Task details: If a line of the records contains the word "Tool", list it.

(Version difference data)
⁂

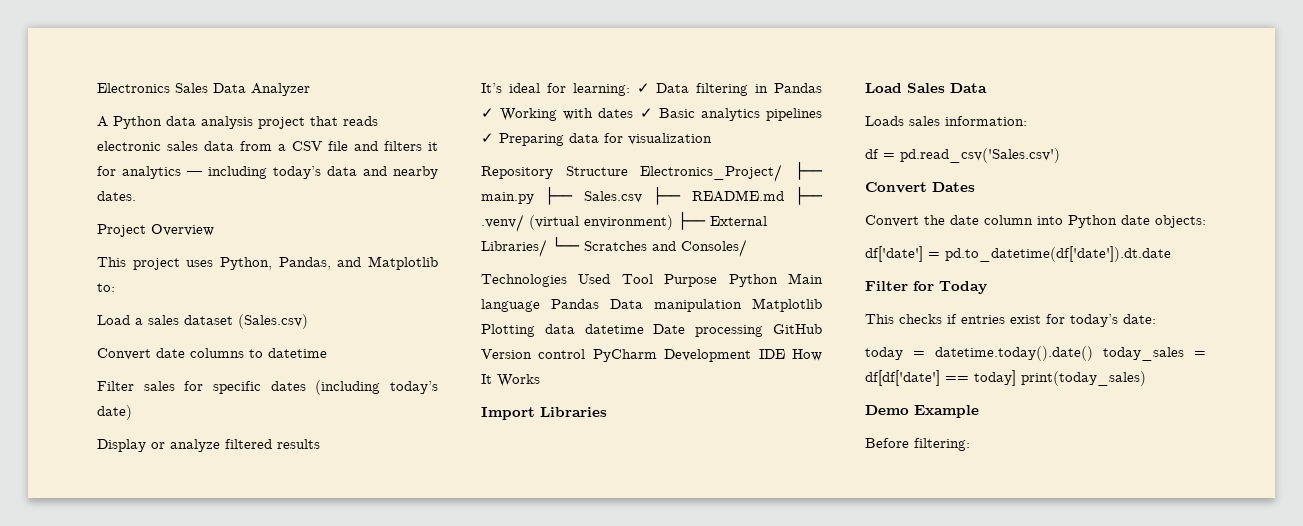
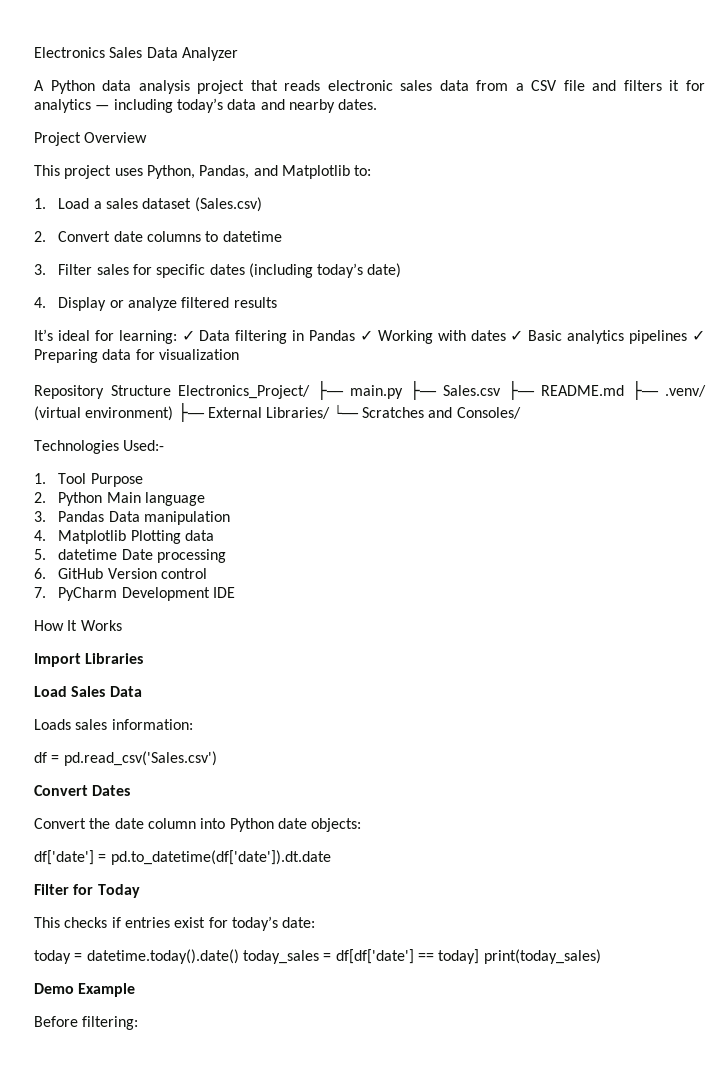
- Load a sales dataset (Sales.csv)
+ 1. Load a sales dataset (Sales.csv)
- Convert date columns to datetime
+ 2. Convert date columns to datetime
- Filter sales for specific dates (including today’s date)
+ 3. Filter sales for specific dates (including today’s date)
- Display or analyze filtered results
+ 4. Display or analyze filtered results
- Technologies Used Tool Purpose Python Main language Pandas Data manipulation Matplotlib Plotting data datetime Date processing GitHub Version control PyCharm Development IDE How It Works
+ Technologies Used:-
+ 1. Tool Purpose
+ 2. Python Main language
+ 3. Pandas Data manipulation
+ 4. Matplotlib Plotting data
+ 5. datetime Date processing
+ 6. GitHub Version control
+ 7. PyCharm Development IDE
+ How It Works

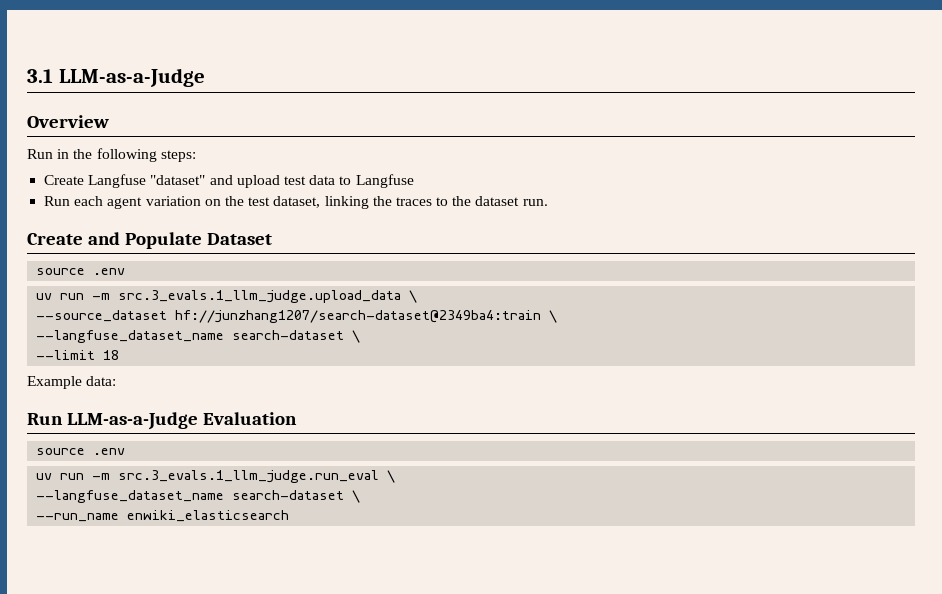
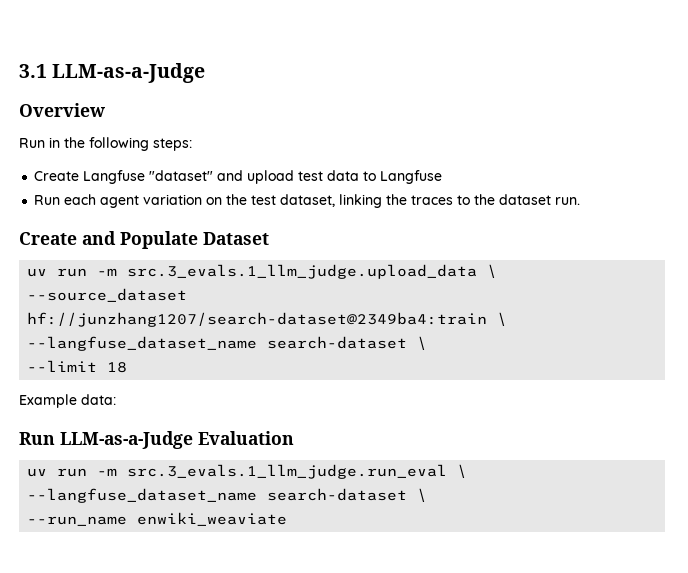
  Create and Populate Dataset
- source .env
  Run LLM-as-a-Judge Evaluation
- source .env
- --run_name enwiki_elasticsearch
+ --run_name enwiki_weaviate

⁂

Answer space:
- Technologies Used Tool Purpose Python Main language Pandas Data manipulation Matplotlib Plotting data datetime Date processing GitHub Version control PyCharm Development IDE How It Works
+ 1. Tool Purpose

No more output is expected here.